▸ Required action
Find all lines in the records that include the word "Stringfun", and copy them out.

▸ Material to process
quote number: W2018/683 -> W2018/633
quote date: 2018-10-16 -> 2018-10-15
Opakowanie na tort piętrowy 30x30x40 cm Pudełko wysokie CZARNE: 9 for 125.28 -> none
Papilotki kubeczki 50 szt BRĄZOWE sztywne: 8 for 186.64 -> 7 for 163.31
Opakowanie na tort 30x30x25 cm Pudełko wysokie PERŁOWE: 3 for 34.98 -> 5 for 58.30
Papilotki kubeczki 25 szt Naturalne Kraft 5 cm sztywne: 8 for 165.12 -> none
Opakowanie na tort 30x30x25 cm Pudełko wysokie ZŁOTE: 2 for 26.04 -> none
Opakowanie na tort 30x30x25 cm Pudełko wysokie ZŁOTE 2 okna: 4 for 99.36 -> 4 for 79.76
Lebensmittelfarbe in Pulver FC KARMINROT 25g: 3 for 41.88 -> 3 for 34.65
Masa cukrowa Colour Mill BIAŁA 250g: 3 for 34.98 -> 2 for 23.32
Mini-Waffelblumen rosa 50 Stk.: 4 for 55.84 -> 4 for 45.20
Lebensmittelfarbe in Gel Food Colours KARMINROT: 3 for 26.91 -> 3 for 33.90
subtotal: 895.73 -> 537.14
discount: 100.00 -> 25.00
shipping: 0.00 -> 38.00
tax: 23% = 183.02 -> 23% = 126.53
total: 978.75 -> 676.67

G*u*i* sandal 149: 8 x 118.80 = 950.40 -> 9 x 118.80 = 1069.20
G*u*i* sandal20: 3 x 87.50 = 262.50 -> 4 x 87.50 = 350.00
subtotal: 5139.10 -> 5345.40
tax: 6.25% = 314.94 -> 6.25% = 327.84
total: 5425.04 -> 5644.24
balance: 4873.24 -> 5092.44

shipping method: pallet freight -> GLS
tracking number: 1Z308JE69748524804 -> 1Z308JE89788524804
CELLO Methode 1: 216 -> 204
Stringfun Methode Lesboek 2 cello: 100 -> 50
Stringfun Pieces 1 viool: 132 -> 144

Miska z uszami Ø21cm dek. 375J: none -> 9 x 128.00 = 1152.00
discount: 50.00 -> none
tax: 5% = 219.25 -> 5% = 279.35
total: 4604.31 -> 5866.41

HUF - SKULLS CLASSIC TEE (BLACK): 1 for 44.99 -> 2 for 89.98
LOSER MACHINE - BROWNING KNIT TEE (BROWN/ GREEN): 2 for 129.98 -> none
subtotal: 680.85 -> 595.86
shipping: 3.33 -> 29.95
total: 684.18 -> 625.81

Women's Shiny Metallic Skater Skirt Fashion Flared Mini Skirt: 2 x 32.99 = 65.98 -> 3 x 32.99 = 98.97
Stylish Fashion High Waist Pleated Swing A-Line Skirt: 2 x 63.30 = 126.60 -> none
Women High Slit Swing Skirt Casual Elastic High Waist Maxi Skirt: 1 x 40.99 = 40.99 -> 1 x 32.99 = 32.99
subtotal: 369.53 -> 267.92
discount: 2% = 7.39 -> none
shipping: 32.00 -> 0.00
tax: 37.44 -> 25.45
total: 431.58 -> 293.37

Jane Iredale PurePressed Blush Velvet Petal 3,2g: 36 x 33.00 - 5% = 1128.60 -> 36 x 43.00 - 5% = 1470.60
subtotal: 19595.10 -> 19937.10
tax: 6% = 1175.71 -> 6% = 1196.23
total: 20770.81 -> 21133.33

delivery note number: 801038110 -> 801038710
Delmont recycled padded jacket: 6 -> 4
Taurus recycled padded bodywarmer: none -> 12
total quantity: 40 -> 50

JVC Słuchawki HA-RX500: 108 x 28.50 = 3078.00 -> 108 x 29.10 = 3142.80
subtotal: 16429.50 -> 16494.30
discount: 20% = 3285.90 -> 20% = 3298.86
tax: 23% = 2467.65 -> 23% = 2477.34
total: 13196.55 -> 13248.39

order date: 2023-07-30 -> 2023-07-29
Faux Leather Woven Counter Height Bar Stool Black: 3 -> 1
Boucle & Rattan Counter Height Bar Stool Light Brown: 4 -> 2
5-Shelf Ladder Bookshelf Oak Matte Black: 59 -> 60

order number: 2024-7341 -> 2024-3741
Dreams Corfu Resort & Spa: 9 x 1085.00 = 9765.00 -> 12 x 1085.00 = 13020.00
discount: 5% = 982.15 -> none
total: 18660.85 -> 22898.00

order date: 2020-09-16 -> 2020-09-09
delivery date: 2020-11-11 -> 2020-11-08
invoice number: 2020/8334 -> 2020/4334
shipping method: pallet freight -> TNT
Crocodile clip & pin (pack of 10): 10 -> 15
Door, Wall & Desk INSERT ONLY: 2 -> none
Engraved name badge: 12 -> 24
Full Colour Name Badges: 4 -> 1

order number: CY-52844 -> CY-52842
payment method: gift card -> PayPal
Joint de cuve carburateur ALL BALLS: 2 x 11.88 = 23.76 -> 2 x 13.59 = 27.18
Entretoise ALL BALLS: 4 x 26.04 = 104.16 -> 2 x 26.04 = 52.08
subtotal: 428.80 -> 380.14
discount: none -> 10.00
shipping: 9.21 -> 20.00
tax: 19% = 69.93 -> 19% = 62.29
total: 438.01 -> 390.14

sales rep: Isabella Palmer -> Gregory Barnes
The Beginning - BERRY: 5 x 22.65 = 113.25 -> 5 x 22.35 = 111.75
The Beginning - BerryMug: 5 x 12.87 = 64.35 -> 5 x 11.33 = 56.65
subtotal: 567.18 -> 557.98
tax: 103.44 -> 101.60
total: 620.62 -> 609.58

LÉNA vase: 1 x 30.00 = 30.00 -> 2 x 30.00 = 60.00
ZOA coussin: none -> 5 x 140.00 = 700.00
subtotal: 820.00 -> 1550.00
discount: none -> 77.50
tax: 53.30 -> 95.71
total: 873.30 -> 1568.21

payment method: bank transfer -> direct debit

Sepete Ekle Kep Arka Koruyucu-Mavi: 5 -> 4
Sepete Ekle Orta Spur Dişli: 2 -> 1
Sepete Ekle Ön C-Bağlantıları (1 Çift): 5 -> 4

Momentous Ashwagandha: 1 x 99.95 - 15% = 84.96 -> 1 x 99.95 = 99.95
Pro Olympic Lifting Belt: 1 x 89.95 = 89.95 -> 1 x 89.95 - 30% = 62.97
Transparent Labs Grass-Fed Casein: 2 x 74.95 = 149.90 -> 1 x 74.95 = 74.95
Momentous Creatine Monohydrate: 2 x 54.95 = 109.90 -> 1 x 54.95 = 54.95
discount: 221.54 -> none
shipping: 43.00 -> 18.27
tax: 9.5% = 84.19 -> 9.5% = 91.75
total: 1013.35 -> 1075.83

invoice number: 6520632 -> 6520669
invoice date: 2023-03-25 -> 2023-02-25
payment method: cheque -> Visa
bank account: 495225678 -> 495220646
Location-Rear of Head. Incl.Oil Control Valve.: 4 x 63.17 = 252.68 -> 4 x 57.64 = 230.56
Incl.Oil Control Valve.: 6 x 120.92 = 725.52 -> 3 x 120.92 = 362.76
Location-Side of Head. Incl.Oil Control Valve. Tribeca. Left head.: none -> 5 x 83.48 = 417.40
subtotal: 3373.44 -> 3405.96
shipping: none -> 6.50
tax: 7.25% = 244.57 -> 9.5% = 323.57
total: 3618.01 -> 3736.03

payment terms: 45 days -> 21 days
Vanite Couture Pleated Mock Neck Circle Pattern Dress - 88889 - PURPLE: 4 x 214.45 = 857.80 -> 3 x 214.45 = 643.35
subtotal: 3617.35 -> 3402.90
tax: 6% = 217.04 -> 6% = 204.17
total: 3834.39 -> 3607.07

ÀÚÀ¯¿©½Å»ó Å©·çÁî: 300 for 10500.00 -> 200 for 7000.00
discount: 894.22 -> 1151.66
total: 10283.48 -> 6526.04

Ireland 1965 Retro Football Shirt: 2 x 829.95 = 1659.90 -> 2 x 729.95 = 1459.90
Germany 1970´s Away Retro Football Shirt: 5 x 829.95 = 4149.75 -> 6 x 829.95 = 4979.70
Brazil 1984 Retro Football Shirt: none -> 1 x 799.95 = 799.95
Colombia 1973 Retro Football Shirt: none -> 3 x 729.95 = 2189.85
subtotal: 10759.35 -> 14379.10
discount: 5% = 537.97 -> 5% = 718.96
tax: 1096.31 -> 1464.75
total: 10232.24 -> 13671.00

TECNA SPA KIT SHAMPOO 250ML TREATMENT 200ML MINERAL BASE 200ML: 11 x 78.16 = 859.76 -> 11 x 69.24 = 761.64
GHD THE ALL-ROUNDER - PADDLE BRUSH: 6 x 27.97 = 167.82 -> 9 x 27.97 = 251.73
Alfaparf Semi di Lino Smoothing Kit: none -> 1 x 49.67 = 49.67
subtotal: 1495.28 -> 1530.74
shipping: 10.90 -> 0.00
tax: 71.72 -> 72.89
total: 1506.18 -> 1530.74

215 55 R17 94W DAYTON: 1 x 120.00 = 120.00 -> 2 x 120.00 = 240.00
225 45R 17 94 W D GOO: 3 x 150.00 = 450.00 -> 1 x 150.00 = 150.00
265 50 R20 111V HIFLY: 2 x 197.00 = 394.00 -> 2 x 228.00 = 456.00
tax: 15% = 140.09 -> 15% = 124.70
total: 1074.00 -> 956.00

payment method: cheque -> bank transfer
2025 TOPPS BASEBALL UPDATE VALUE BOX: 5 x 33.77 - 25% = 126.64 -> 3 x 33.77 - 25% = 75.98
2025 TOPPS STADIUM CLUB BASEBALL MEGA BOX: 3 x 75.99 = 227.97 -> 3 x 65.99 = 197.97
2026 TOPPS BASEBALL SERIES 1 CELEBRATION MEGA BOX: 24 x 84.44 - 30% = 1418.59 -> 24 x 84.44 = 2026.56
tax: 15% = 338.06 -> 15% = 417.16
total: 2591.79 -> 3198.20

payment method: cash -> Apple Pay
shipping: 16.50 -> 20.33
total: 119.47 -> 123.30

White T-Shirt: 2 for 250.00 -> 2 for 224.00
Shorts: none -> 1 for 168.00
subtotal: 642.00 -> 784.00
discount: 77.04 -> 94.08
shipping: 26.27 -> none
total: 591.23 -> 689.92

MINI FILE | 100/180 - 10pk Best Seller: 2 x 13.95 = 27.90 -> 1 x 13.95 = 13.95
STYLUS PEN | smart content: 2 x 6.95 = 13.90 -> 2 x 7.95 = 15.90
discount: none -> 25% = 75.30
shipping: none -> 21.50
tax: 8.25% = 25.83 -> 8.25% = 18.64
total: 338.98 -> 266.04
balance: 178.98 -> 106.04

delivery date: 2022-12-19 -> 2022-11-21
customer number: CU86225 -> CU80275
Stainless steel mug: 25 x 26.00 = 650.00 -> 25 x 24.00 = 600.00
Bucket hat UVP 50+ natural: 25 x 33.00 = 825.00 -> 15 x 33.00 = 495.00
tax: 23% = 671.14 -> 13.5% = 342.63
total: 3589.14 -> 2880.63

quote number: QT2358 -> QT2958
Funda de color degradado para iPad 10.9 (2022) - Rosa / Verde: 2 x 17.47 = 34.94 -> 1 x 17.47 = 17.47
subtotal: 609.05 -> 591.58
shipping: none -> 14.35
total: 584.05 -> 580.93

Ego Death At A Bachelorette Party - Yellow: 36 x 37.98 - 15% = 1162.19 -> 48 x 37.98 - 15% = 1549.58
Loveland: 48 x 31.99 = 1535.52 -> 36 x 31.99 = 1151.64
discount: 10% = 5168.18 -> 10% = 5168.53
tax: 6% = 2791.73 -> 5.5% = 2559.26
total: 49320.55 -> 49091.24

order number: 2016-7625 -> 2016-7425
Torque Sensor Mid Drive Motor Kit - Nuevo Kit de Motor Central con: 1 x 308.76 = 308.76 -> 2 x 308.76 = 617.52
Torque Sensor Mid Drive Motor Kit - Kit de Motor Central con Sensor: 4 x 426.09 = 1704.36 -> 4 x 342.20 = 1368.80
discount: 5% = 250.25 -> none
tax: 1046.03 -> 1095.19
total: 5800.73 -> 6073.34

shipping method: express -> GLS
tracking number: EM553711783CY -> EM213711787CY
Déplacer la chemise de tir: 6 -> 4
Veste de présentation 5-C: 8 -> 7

▸ Exercise response
Stringfun Methode Lesboek 2 cello: 100 -> 50
Stringfun Pieces 1 viool: 132 -> 144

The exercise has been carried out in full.